Retail sales growth slowed down in March to 5.2% year-on-year, the slowest pace of growth since May 2015. This is down from 6.1% in February 2018 and the 11.6% YoY increase last year.
Non-food sales slowed down to 4.6% YoY from 6.3% in February 2018 and the 17.7% average growth in 2017. Early April Easter helped food sales which accelerated from 8.8% to 10.8% YoY, while fuel sales were down 4.7% YoY, probably due to higher prices.
Retail sales sharply lower
Retail sales decreased by 1.5% quarter on quarter in 1Q18 suggesting a sequential contraction in private consumption which increases the likelihood of a GDP growth contraction too.
In the first two months of the year, industry performance was rather weak on lower export orders, and sentiment indicators point to a disappointing March.
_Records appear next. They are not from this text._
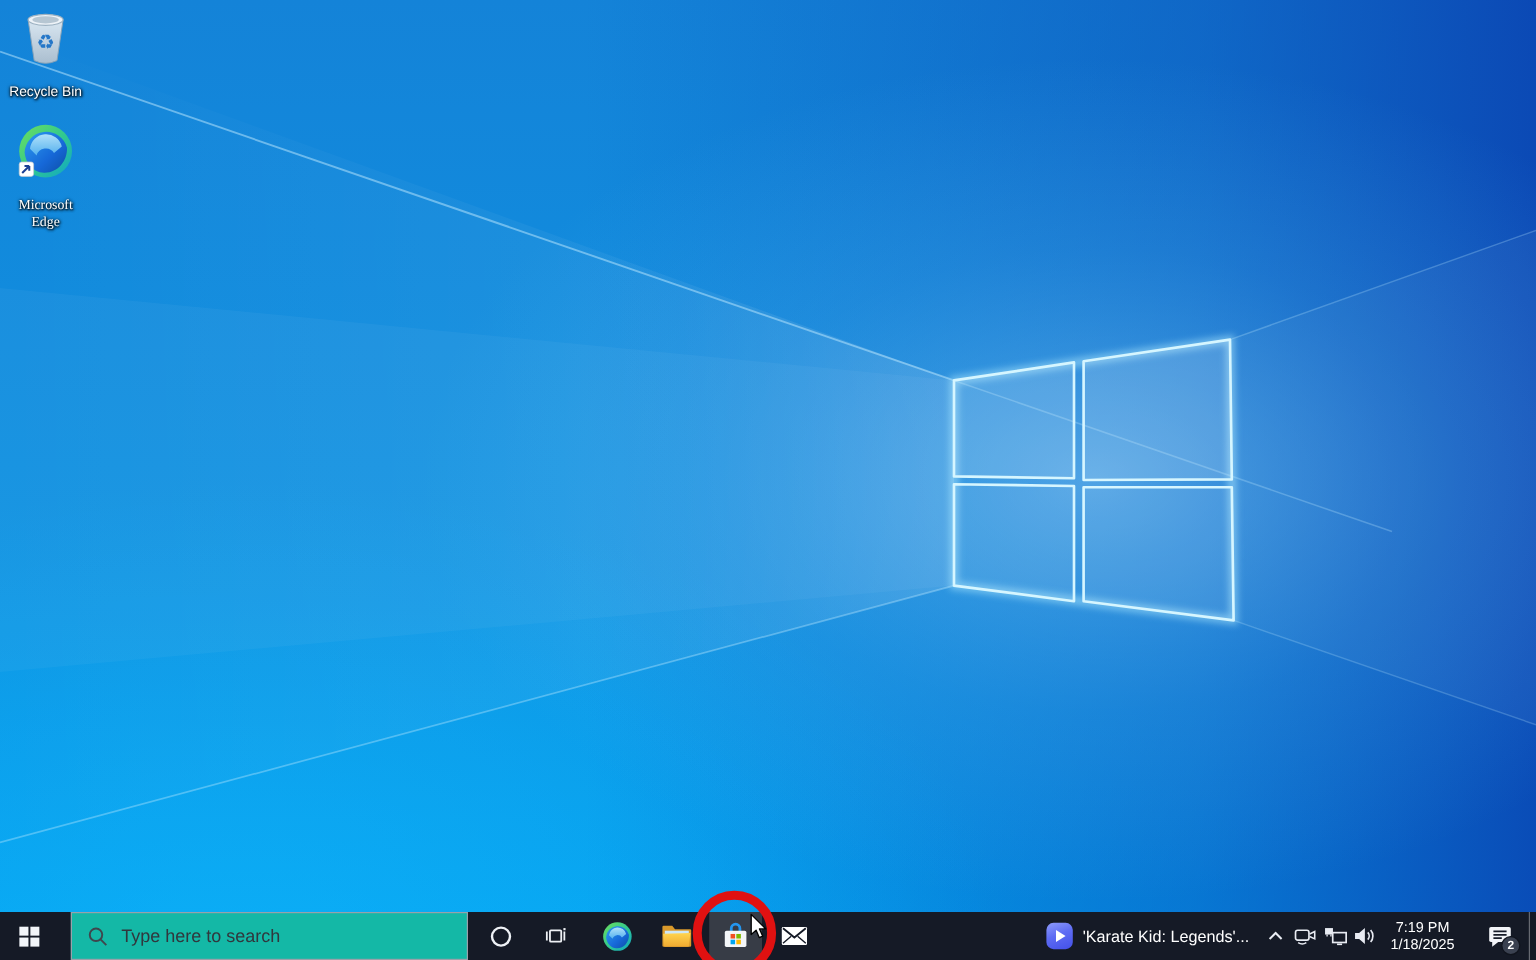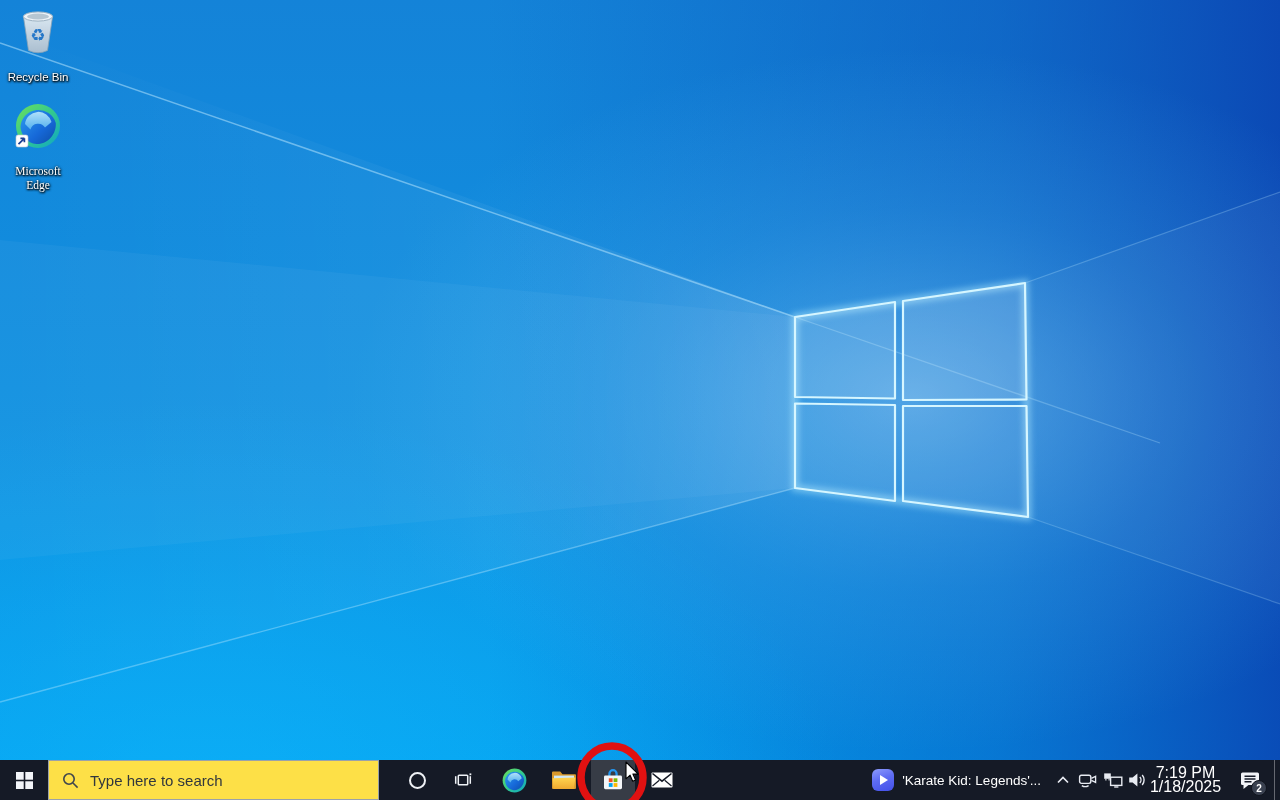--- a/index.html
+++ b/index.html
@@ -41,8 +41,8 @@
   }
   .start-btn { left: 0; width: 48px; }
   .search-box {
-    position: absolute; left: 48px; top: 0; width: 331px; height: 40px;
-    background: #fde047; border: 1px solid #99a1aa;
+    position: absolute; left: 59px; top: 0; width: 331px; height: 40px;
+    background: #14b8a6; border: 1px solid #99a1aa;
     display: flex; align-items: center; padding-left: 13px; cursor: text;
   }
   .search-box input {

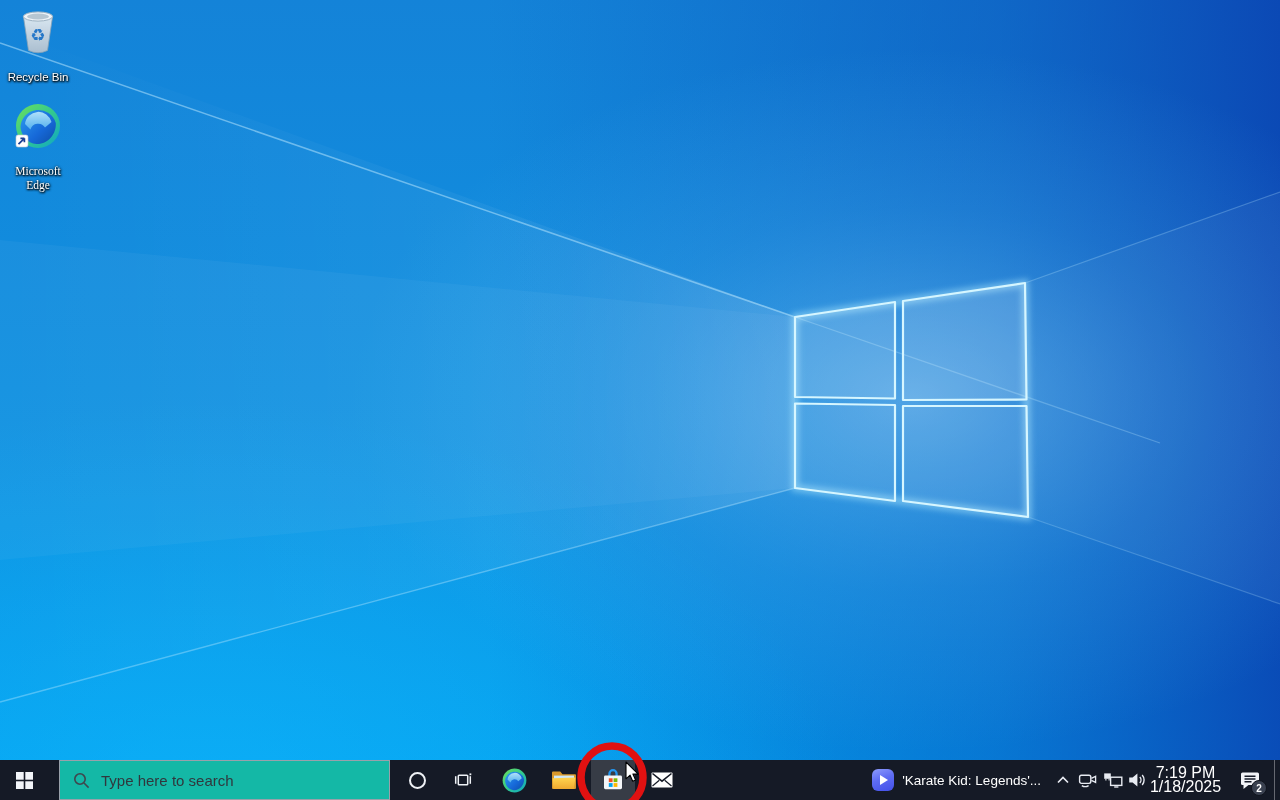--- a/index.html
+++ b/index.html
@@ -79,7 +79,7 @@
   .w24 { width: 25px; }
   .clock-btn {
     width: 76px; flex-direction: column; justify-content: center;
-    color: #ffffff; font-size: 16px; line-height: 14px;
+    color: #ffffff; font-size: 12px; line-height: 14px;
     align-items: flex-end; padding-right: 5px;
   }
   .action-btn { width: 48px; position: relative; }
It remains to be seen if the construction sector which was quite strong for the first two months of the year manages to keep QoQ GDP growth afloat. But regardless, we're looking for a weak 1Q18 GDP growth print.
Private consumption likely to contract in 1Q18
Soft retail sales data gives support to the National bank of Romania doves, but a rate hike on Monday seems like a matter of defending credibility and containing inflation expectations as inflation kept moving upwards and April should see another higher CPI increase.
This is also important to dissipate worries about central bank independence after the recent debates between the central bank and the main government coalition party. 1Q18 GDP release is due on 14 May, and it is likely to encourage the Bank to revise its output gap forecast lower.
Higher oil price outlook and the risk of a drought affecting the agriculture output and seasonal food prices are threatening the call for a mild downtrend in inflation during the summer. A sharp drop in CPI is expected in October and November due to base effects. Still, lower than expected imported inflation and stabilising core inflation should provide arguments for a longer data dependent pause by NBR post-May meeting until 4Q18 when core inflation is likely to print near the upper bound of the NBR target interval.